Human life has always been primarily about solving problems. Whether it is gathering food, finding a mate, surviving war or famine, or facing an environmental crisis, problem-solving is the heart of living.
The problems we face now are so complex that we need to develop a way of thinking that can adequately deal with this level of complexity.
Critical thinking is a term that is thrown around a lot. But what does it really mean? If we are to successfully overcome the collective challenges we face, we must learn to become better thinkers. How do we do this?
The heartbeat of critical thinking, writes the critical educator Bell Hooks, is the desire to know; to understand how life works. Thinking is an action, claims Hooks, and thoughts are the laboratories where one goes to pose questions and find answers. Children are natural critical thinkers, coming into the world with a voracious longing for knowledge. To become a critical thinker one must, says Hooks, embrace the power and joy of thinking. Engaged pedagogy is an approach to teaching that seeks to restore the will to think and self-actualise.
Daniel Willingham says critical thinking is about “seeing both sides of an issue, being open to new evidence that disconfirms young ideas, reasoning dispassionately, demanding that claims be backed by evidence, deducing and conferring conclusions from available facts, solving problems, and so forth”.
Hooks writes that it is about discovering the who, what, when, where, and how of things – finding answers to the eternal questions of the child. Then it is about using that knowledge in a way that helps you to see what matters most. Figuring out what is significant is central to the capacity for critical thinking, says educationalist David Rader. Meta-cognition or thinking about thinking, mindfully considering ideas, is also an essential component.
Critical thinkers are clear about their purpose; they question information. They seek clarity; to dig down and get to the heart of an issue. This way of thinking seeks to understand and get to the core truth of an issue, rather than being satisfied with superficial explanations. Critical thinking is developed in an interactive process or dialogue between active agents; it is a participatory rather than a spectator sport.

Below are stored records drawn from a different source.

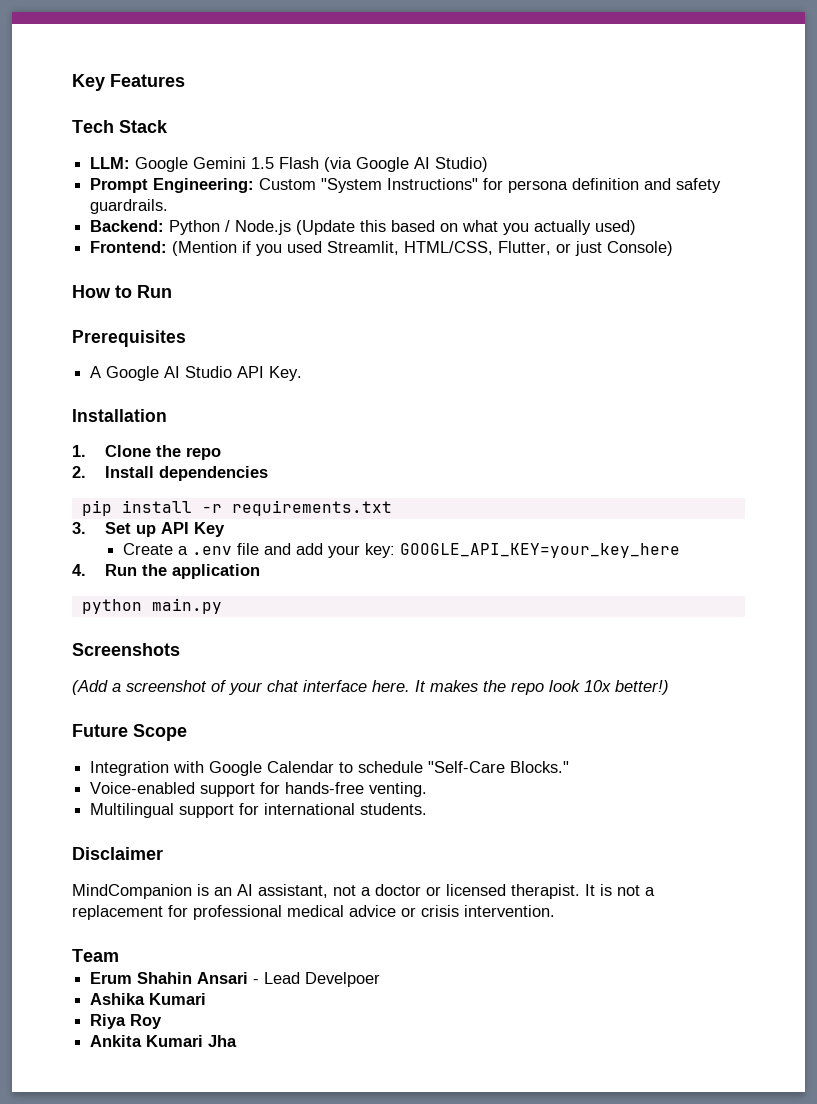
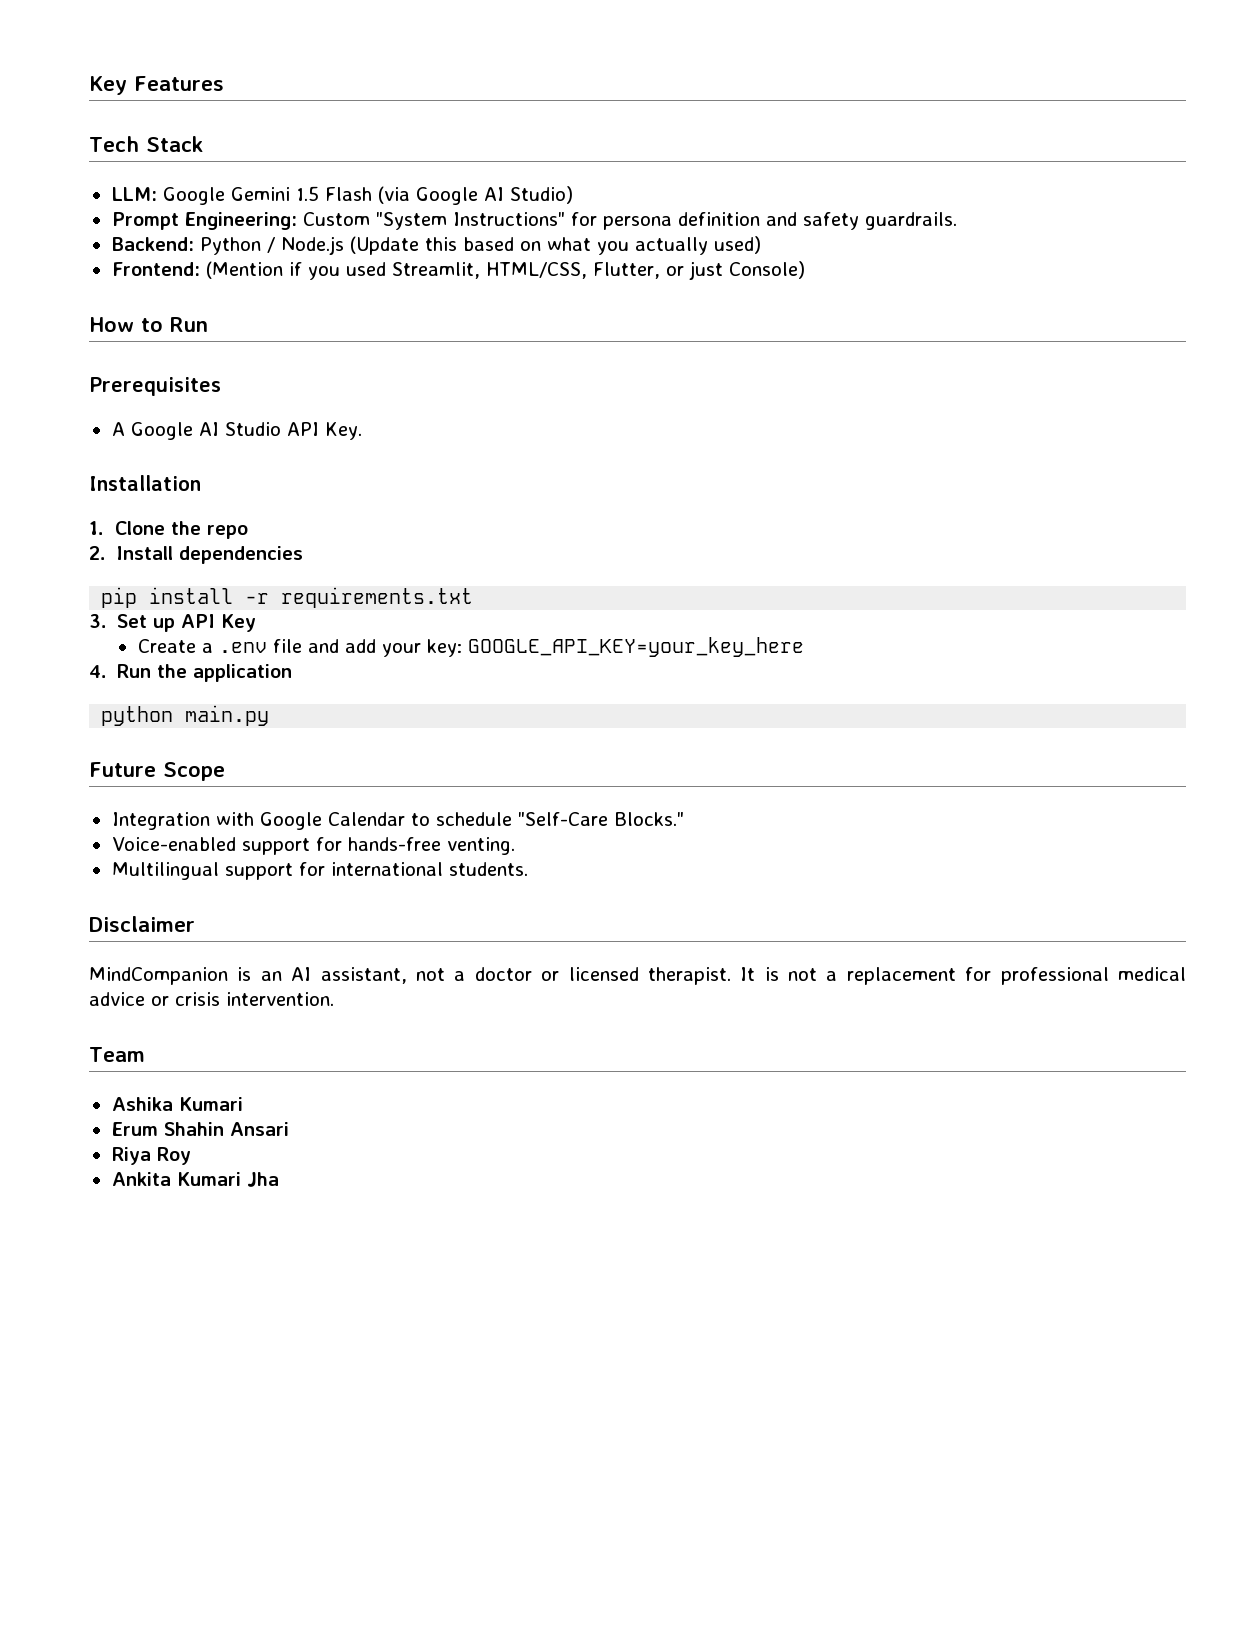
- Screenshots
- (Add a screenshot of your chat interface here. It makes the repo look 10x better!)
+ Ashika Kumari
- Erum Shahin Ansari - Lead Develpoer
- Ashika Kumari
+ Erum Shahin Ansari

At the core of this practice is what Bell Hooks calls a ‘radical openness’; this means not being attached to any one point of view, hence dismissing other perspectives. On the part of teachers this requires them to admit that they do not know and to let go of the need to be the expert, the one who knows. It takes daring and imagination to practice. A great flexibility is required to go beyond our own perspective, imagine alternatives, and reflect on our own position.